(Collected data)

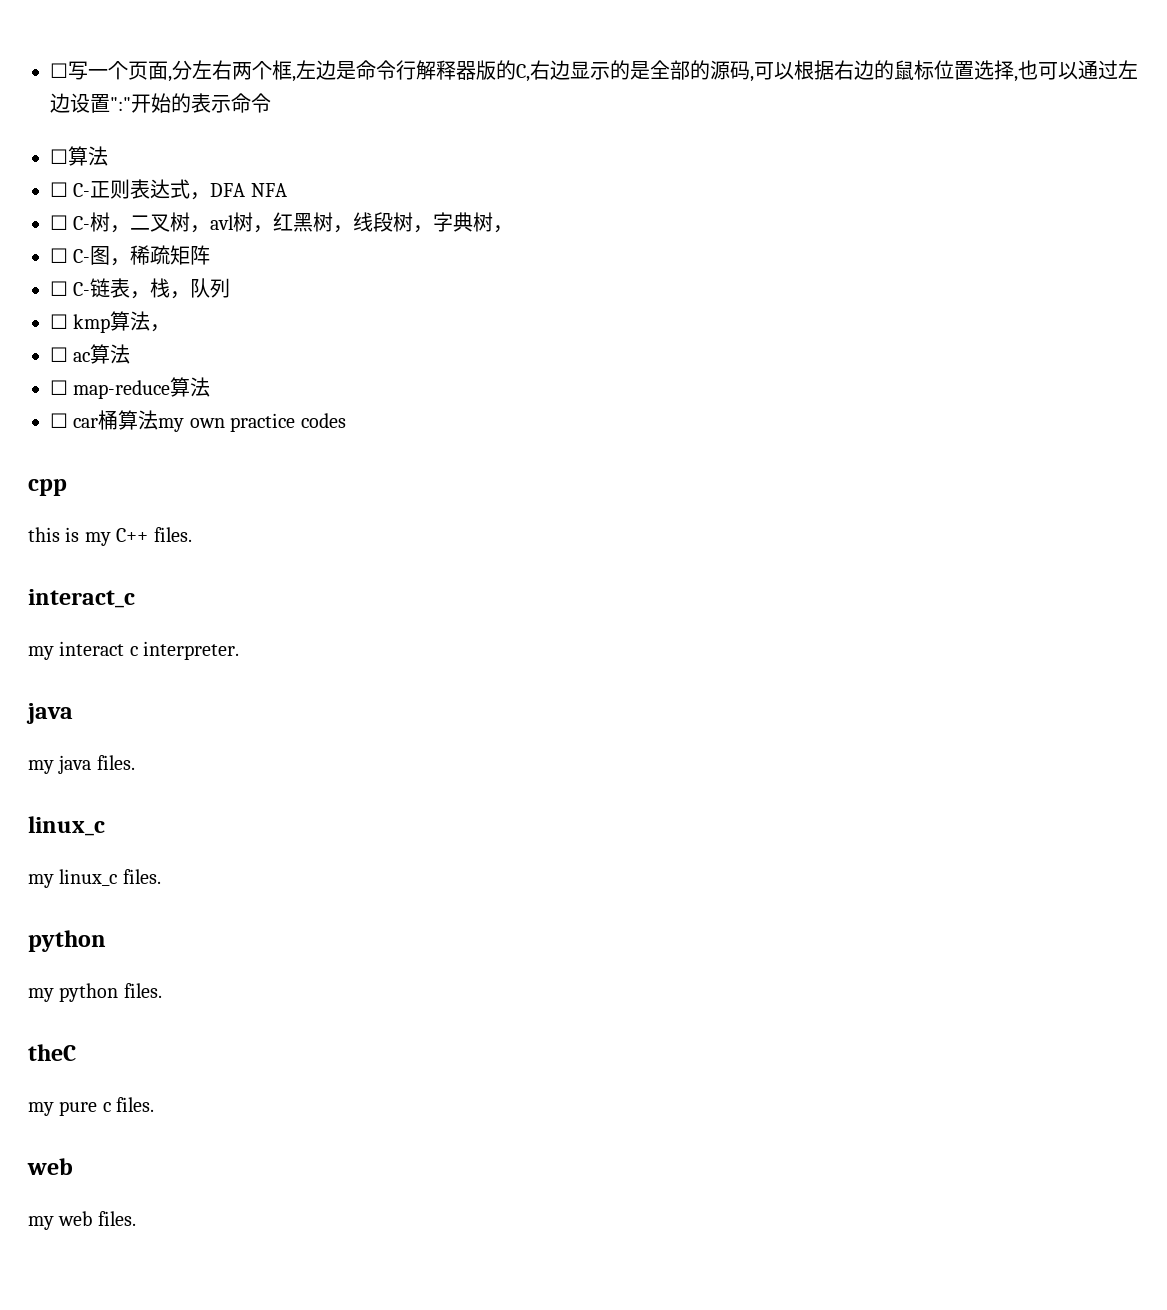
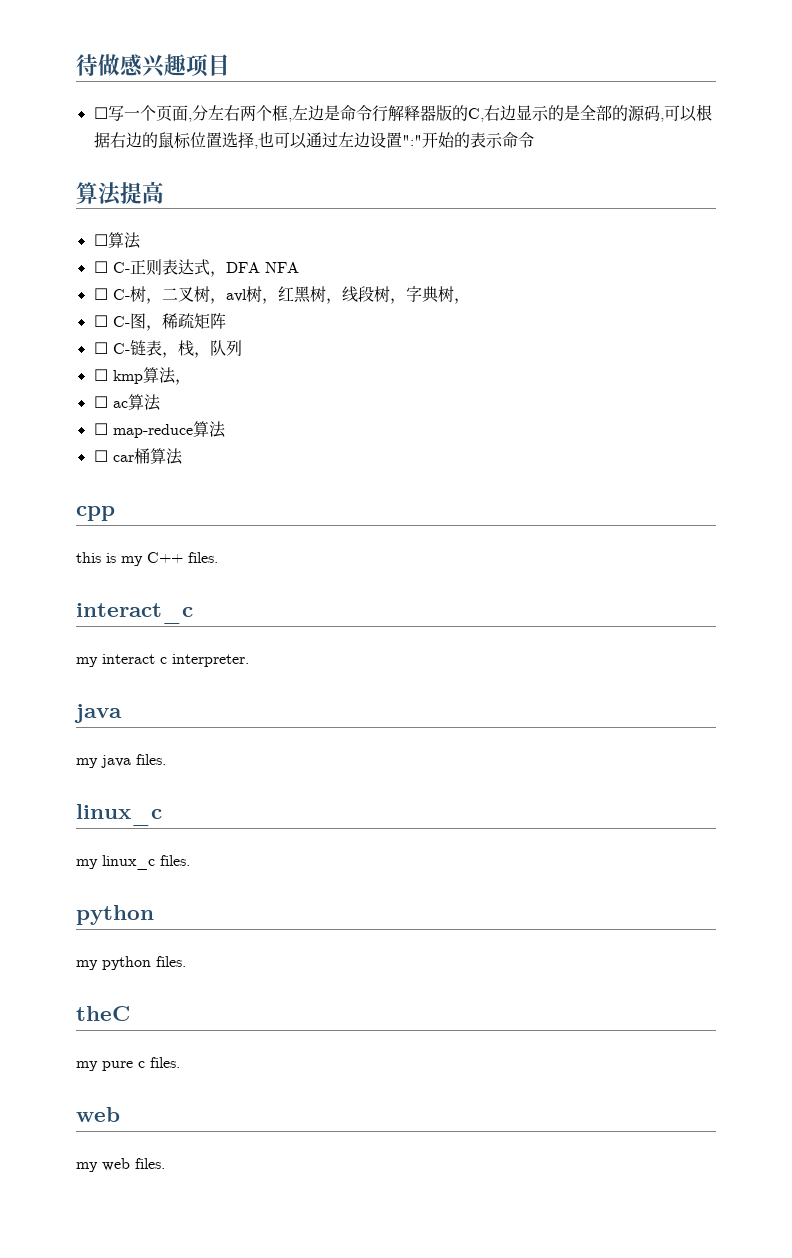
(50, 70) none -> [76,54,230,78] 待做感兴趣项目 //
(271, 103) none -> [76,181,164,206] // 算法提高
[158,413,346,432] my own practice codes -> (183, 456) none

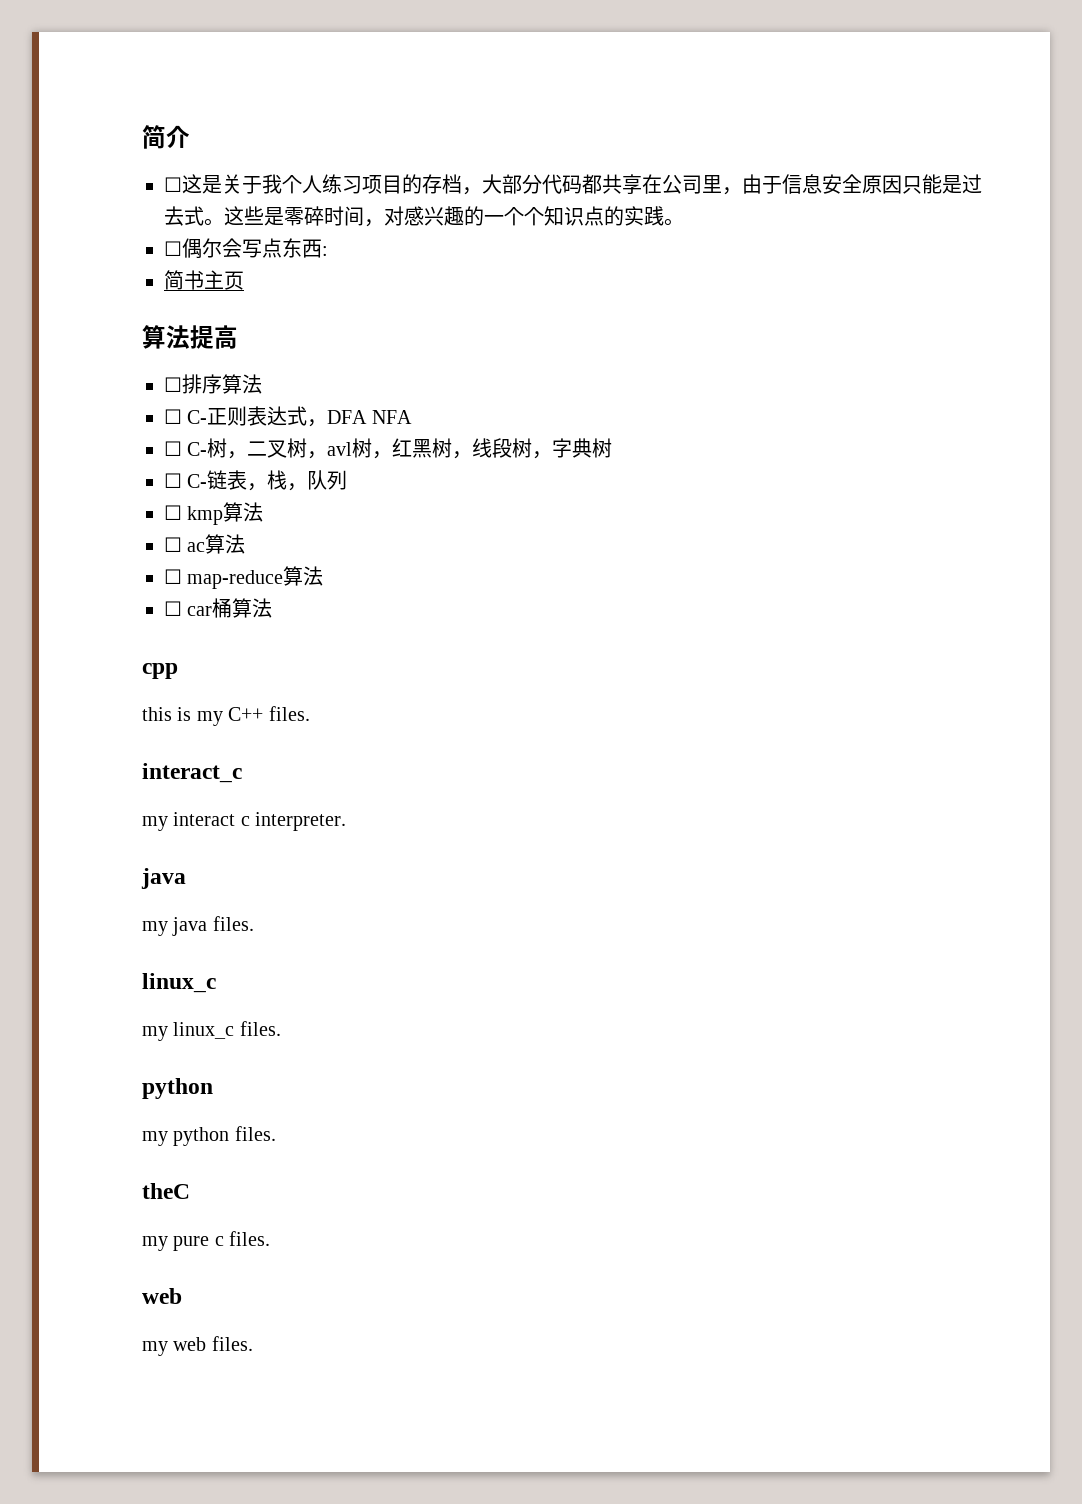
[76,54,230,78] [93,104,712,122] [93,131,534,149] 待做感兴趣项目 // ☐写一个页面,分左右两个框,左边是命令行解释器版的C,右边显示的是全部的源码,可以根据右边的鼠标位置选择,也可以通过左边设置":"开始的表示命令 -> [142,125,190,149] [164,174,982,195] [164,206,684,227] [164,238,328,259] [164,270,244,290] 简介 // ☐这是关于我个人练习项目的存档，大部分代码都共享在公司里，由于信息安全原因只能是过去式。这些是零碎时间，对感兴趣的一个个知识点的实践。 // ☐偶尔会写点东西: // 简书主页
(108, 240) none -> [182,374,222,394] 排序
[453,298,470,304] [93,313,226,331] ， // ☐ C-图，稀疏矩阵 -> (613, 448) none
[174,379,191,385] ， -> (264, 512) none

• **Brief**
The lines you need are those containing "none"; find them in the records and copy them.

• **Solution to the exercise**
(50, 70) none -> [76,54,230,78] 待做感兴趣项目 //
(271, 103) none -> [76,181,164,206] // 算法提高
[158,413,346,432] my own practice codes -> (183, 456) none
(108, 240) none -> [182,374,222,394] 排序
[453,298,470,304] [93,313,226,331] ， // ☐ C-图，稀疏矩阵 -> (613, 448) none
[174,379,191,385] ， -> (264, 512) none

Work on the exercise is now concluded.